== Segment start ==

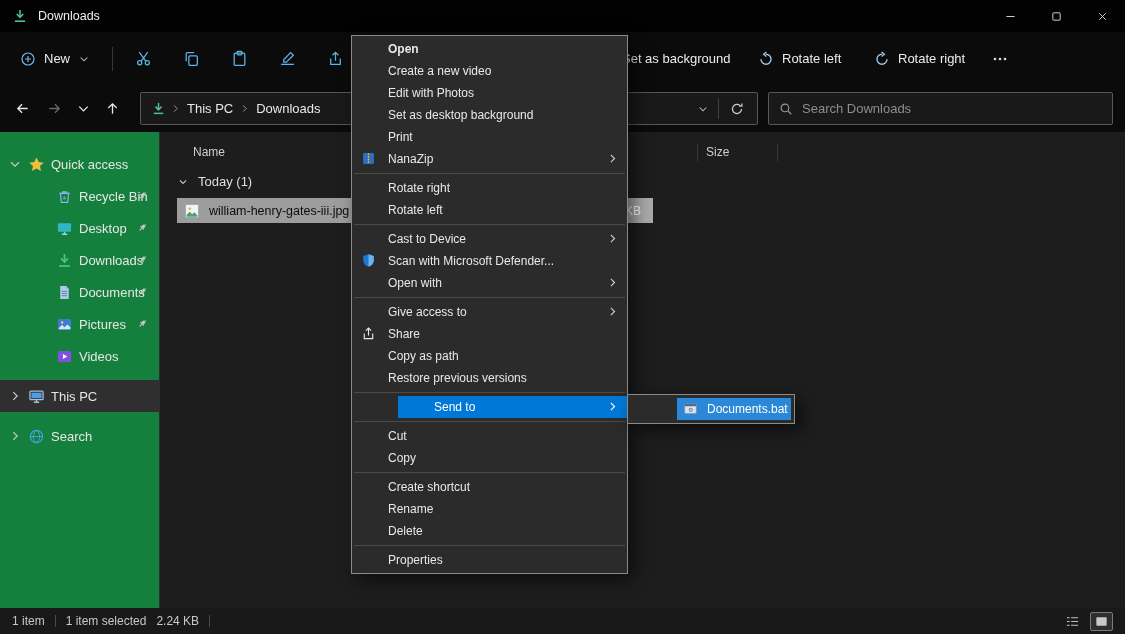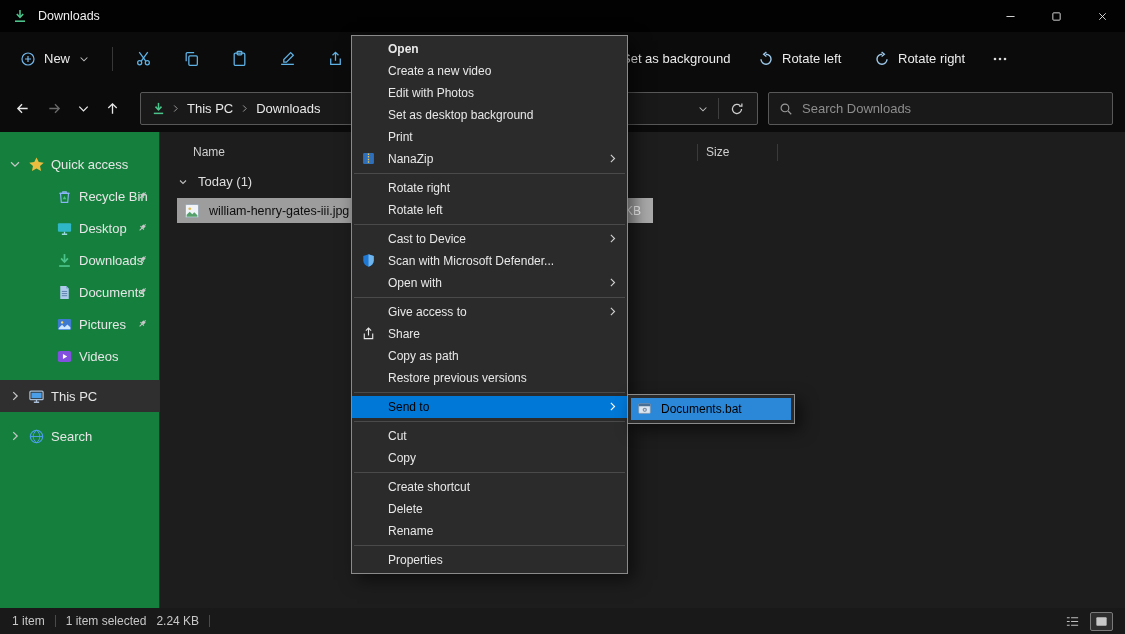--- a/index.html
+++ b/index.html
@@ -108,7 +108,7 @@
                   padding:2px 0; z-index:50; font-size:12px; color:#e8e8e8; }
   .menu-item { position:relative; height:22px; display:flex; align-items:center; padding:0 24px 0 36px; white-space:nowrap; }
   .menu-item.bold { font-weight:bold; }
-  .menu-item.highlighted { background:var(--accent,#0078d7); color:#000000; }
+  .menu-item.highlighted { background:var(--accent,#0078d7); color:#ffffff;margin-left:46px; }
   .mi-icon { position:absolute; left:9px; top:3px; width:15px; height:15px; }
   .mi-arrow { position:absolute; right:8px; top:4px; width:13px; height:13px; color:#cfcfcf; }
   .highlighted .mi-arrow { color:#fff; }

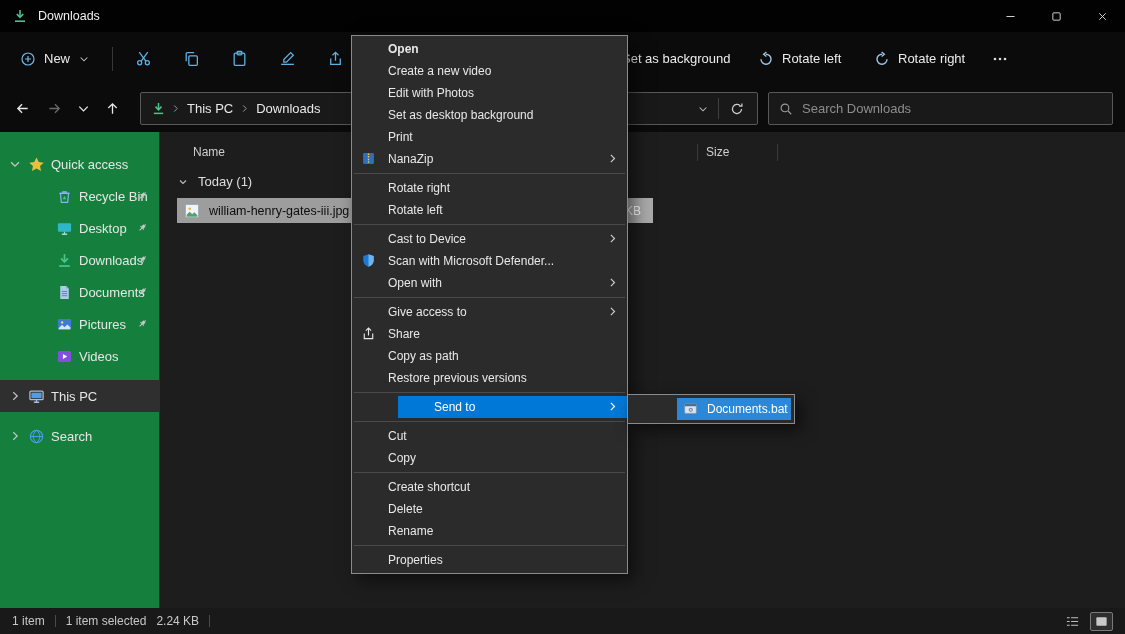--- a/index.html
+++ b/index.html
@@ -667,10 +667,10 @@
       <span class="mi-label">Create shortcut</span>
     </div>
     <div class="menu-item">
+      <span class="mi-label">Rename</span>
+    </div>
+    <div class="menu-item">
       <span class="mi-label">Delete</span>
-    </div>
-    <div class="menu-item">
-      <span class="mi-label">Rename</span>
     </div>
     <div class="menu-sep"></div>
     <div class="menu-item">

== Segment end ==

Your response should be the lines of the entries above that include the string "class".

       <span class="mi-label">Create shortcut</span>
     <div class="menu-item">
+      <span class="mi-label">Rename</span>
+    <div class="menu-item">
       <span class="mi-label">Delete</span>
-    <div class="menu-item">
-      <span class="mi-label">Rename</span>
     <div class="menu-sep"></div>
     <div class="menu-item">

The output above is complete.